With this post, I’d like to demonstrate how to use PixieDust to import a Scala “Hello, world!” package into a Jupyter Python notebook. I’m going use the same code that was used in this article by Dustin V:
Part 1 : How to add a custom library to a Jupyter Scala notebook in IBM Data Science Experience…
I have been using IBM’s Data Science Experience platform for a few months now. Its a great platform to perform data…
I’ll show you how to use the same Scala JAR that Dustin provides, but from within a Jupyter Python notebook instead.
Prepare to notebook!
Here are the basic steps:
- Set up an account in IBM Data Science Experience (DSX)
- Create a project in DSX
- Point to Dustin’s Scala JAR
- Test Scala JAR from Python Notebook with PixieDust
1. Set up an account in IBM Data Science Experience (DSX)
Browse to http://datascience.ibm.com/ and sign up for a free trial. You’ll get a 30-day free trial that includes Jupyter and other tools. (You will need to provide a personal email address for the account). This step should take about 10–15 minutes to complete.
2. Create a project in DSX
When your DSX account is ready, it’s time to create a new project:
Name your project (mine is called “pixiedust”), and use the defaults for the Spark and Object Storage instances. You’ll add a notebook in just a moment.
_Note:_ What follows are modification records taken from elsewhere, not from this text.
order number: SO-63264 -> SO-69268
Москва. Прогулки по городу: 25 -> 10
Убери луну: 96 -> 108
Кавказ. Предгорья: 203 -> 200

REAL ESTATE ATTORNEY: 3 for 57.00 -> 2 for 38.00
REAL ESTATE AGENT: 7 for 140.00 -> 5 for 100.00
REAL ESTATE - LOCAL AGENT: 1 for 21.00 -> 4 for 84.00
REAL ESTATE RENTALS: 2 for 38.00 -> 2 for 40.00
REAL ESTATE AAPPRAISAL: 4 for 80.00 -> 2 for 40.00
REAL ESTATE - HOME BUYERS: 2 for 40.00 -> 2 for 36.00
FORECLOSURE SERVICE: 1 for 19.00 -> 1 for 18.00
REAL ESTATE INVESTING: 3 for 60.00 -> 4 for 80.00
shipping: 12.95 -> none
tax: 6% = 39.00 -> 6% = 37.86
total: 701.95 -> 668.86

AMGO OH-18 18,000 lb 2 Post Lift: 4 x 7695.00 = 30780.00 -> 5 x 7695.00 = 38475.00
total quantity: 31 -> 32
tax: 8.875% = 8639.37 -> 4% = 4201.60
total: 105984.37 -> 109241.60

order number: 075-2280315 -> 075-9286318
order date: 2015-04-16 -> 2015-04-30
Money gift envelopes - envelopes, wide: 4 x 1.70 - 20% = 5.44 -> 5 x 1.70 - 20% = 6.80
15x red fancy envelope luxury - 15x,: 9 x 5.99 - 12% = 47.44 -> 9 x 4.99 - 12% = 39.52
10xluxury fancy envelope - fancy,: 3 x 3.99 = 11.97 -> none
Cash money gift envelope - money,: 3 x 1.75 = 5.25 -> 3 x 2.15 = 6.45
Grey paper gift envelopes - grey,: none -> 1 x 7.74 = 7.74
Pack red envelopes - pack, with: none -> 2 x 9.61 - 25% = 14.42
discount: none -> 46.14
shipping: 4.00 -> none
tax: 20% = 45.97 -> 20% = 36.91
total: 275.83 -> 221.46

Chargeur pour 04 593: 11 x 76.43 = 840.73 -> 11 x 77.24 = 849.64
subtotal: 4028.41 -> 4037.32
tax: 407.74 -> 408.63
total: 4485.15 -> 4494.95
3. Point to Dustin’s Scala JAR
It’s optional, but you can refer to Dustin V’s post for steps on how to compile your own JAR file. Otherwise, he makes the JAR available for test purposes, and I found that it works just fine. You’ll see this URL in our sample notebook:
4. Test Scala JAR from Python Notebook with PixieDust
You can now use our sample notebook to test PixieDust’s Python-Scala bridge functionality. To run the notebook in your own account, first download it via the universal download arrow icon:
Head back to the DSX project you created in step 2, and add a notebook to your project:
Choose the From File option. Name your notebook (mine is “HelloWorld”). Now, create your notebook.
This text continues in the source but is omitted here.